We will be moving to Dubai over the next month or so and are looking for advice on decent property companies to rent a villa through? 

Your help is much appreciated and thank you in advance


----------



## stealth77 (Mar 27, 2013)

*Advice on property/letting companies*

We are moving to Dubai within the next month or so and would like some advice on reputable and easy to deal with letting agents. 

Your help would be appreciated, thanks.


----------



## saraswat (Apr 28, 2012)

http://www.expatforum.com/expats/dubai-expat-forum-expats-living-dubai/142598-estate-agents.html

This thread has some good info


----------



## mac86 (Mar 14, 2013)

I used Smith and Ken Real Estate, I have seen on some forums that some people criticised them but found the guy I dealt with was professional, well organised and explained everything thoroughly.

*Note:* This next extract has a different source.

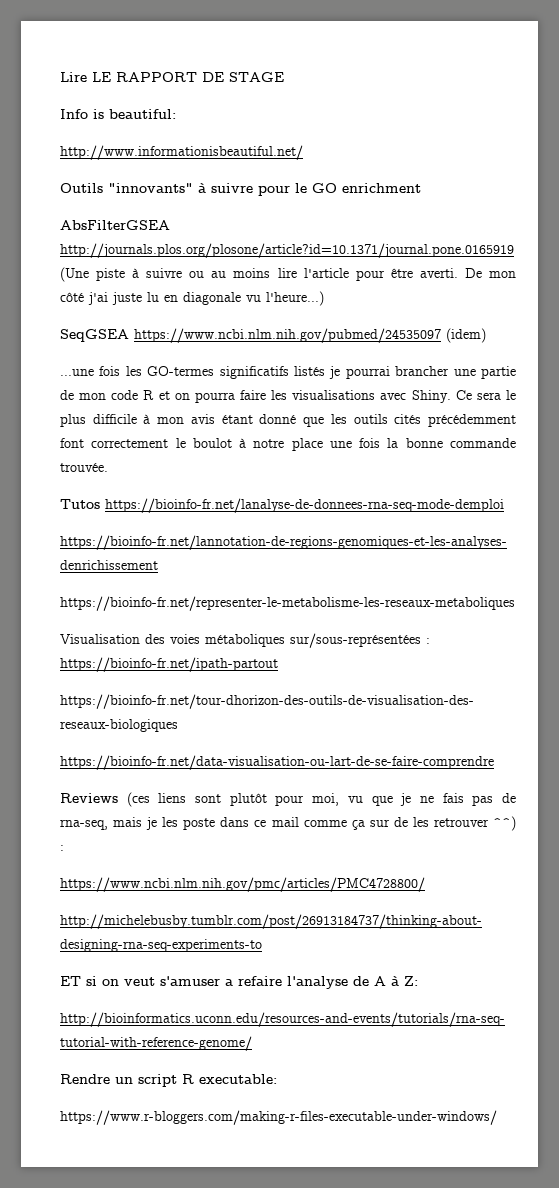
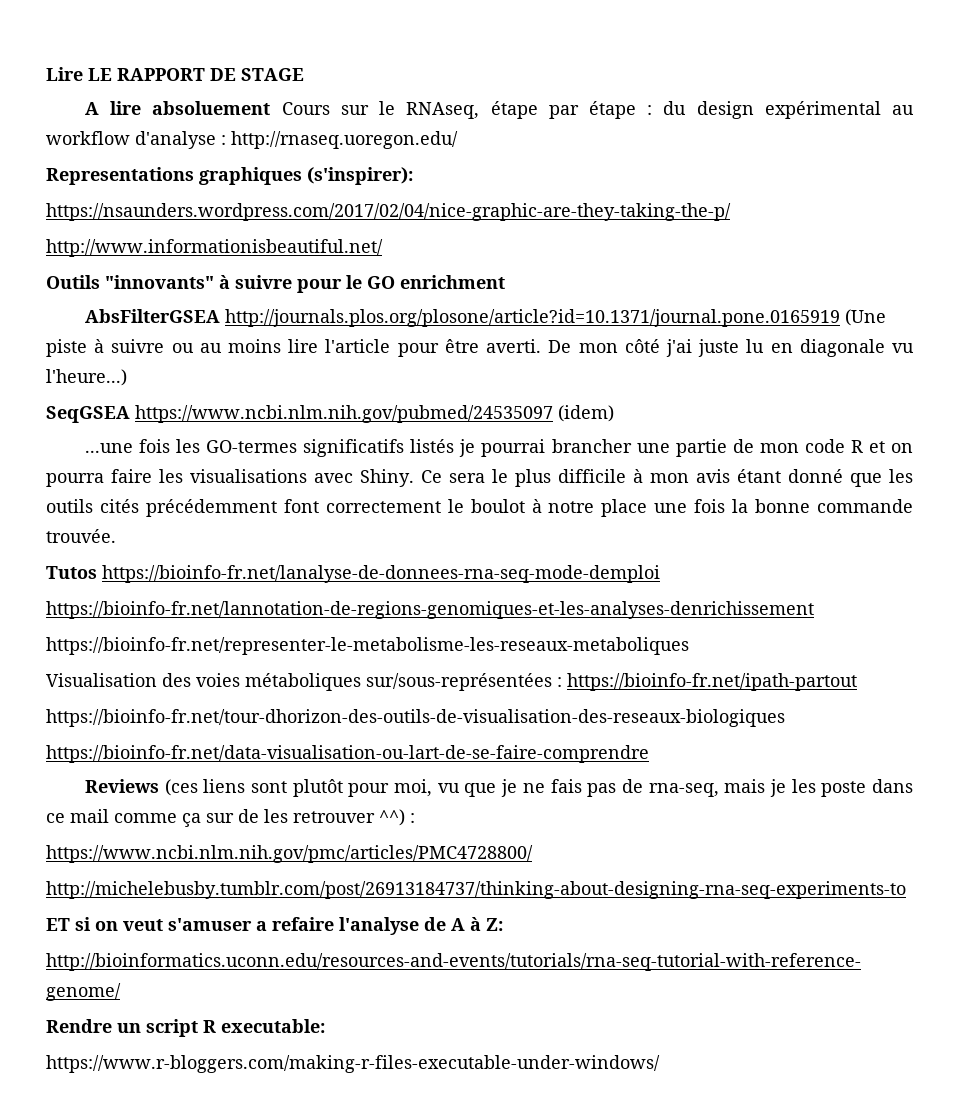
[60,109,176,119] Info is beautiful: -> [85,101,914,119] [46,131,458,149] [46,167,413,185] [46,203,731,221] A lire absoluement Cours sur le RNAseq, étape par étape : du design expérimental au workflow d'analyse : http://rnaseq.uoregon.edu/ // Representations graphiques (s'inspirer): // https://nsaunders.wordpress.com/2017/02/04/nice-graphic-are-they-taking-the-p/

There are some agents out there who are a joke, do absolutely nothing and try to charge exorbitant fees (off the top of my head, I think by law agents can only charge a commission of 5% but I saw some agents trying to charge 10k on a 50k property!!).

Good luck with the move


----------



## saraswat (Apr 28, 2012)

This thread also has some good info:

http://www.expatforum.com/expats/du...98-estate-agents.html?highlight=estate+agents


----------



## FlexRay (Feb 12, 2013)

We used Mazz @ Golden Wave Properties, very helpful, available on emails & phone all the time

He specialises in JVT & JVC i think but his collegues would probably deal with other locations

Let me know if you want his contact details


----------



## flaminglamborghini (Feb 20, 2012)

Smith and Ken have one good person working there. Forget about the rest, unless you like being lied to and kept waiting for weeks.


----------



## nikkisizer (Aug 20, 2011)

Hello stealth77,

I can recommend Better Homes.

Dubai Property Dubai Real Estate? Rent, Buy, Sale Dubai Properties, Dubai Apartments and Villas with Better Homes. Manage or Investment Property in Dubai with us.

Good luck!


----------



## nikkisizer (Aug 20, 2011)

Hello stealth77,

I can recommend Better Homes.

Dubai Property Dubai Real Estate? Rent, Buy, Sale Dubai Properties, Dubai Apartments and Villas with Better Homes. Manage or Investment Property in Dubai with us.

Good luck!


----------



## MAW0504 (Oct 6, 2009)

i've sent you a pm.


----------



## flaminglamborghini (Feb 20, 2012)

I enquired about a property, through Better Homes. They said they were too busy to help and never got back to me until over 2 months later.


----------